*** INFORMATION Section Begins ***
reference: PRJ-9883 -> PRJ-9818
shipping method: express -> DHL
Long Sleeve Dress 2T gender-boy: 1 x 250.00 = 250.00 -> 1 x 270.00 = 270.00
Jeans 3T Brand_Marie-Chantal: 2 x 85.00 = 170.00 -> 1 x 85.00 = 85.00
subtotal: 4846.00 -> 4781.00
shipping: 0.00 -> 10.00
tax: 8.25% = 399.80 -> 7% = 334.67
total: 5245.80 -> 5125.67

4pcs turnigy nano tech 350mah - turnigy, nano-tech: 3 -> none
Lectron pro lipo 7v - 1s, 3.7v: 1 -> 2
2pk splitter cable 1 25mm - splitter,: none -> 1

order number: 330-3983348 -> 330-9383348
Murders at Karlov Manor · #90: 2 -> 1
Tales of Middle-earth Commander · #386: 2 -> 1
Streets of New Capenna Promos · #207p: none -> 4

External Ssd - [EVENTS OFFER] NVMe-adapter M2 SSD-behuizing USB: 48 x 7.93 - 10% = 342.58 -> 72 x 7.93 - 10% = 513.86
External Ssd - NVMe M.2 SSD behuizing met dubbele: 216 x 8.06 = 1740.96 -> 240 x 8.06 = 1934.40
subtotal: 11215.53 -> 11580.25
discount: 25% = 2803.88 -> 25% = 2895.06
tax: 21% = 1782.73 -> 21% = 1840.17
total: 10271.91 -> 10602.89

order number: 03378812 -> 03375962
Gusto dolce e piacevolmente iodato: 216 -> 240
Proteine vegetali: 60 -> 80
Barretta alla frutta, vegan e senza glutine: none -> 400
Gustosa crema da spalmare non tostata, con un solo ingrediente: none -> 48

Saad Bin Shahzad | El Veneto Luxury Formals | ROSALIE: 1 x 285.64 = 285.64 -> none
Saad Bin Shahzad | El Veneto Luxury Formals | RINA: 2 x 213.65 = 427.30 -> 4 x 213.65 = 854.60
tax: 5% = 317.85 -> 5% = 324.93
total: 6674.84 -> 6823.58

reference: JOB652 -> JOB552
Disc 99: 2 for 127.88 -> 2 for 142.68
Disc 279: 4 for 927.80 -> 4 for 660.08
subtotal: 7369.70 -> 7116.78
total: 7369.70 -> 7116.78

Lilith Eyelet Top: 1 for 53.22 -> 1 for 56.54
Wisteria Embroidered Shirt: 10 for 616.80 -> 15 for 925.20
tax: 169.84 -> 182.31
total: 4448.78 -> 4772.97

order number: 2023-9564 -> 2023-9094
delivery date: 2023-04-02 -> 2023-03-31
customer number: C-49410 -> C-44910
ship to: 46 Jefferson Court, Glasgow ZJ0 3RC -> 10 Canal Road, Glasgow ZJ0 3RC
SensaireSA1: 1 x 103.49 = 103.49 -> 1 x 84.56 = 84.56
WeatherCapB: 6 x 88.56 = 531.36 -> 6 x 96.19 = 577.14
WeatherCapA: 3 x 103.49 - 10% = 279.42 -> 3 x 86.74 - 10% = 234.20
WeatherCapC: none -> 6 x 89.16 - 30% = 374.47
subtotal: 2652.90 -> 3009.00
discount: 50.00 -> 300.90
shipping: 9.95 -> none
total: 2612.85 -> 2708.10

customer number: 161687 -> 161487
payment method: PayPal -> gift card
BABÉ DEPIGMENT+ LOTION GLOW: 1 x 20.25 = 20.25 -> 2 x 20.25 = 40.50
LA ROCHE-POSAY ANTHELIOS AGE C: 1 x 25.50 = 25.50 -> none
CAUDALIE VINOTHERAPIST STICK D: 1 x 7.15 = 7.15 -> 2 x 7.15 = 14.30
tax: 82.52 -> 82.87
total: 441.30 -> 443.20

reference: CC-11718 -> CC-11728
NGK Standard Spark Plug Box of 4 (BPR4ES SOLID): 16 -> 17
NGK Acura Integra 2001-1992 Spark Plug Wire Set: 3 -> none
*** INFORMATION Section Ends ***
ABOUT THIS TASK:
Will you return exactly the lines above from the one with "Saad Bin Shahzad | El Veneto Luxury Formals | RINA: 2" down to the one with "WeatherCapC: none -> 6 x 89.16 - 30% = 374.47", counting both as part of the range?

SOLUTION FOR THIS TASK:
Saad Bin Shahzad | El Veneto Luxury Formals | RINA: 2 x 213.65 = 427.30 -> 4 x 213.65 = 854.60
tax: 5% = 317.85 -> 5% = 324.93
total: 6674.84 -> 6823.58

reference: JOB652 -> JOB552
Disc 99: 2 for 127.88 -> 2 for 142.68
Disc 279: 4 for 927.80 -> 4 for 660.08
subtotal: 7369.70 -> 7116.78
total: 7369.70 -> 7116.78

Lilith Eyelet Top: 1 for 53.22 -> 1 for 56.54
Wisteria Embroidered Shirt: 10 for 616.80 -> 15 for 925.20
tax: 169.84 -> 182.31
total: 4448.78 -> 4772.97

order number: 2023-9564 -> 2023-9094
delivery date: 2023-04-02 -> 2023-03-31
customer number: C-49410 -> C-44910
ship to: 46 Jefferson Court, Glasgow ZJ0 3RC -> 10 Canal Road, Glasgow ZJ0 3RC
SensaireSA1: 1 x 103.49 = 103.49 -> 1 x 84.56 = 84.56
WeatherCapB: 6 x 88.56 = 531.36 -> 6 x 96.19 = 577.14
WeatherCapA: 3 x 103.49 - 10% = 279.42 -> 3 x 86.74 - 10% = 234.20
WeatherCapC: none -> 6 x 89.16 - 30% = 374.47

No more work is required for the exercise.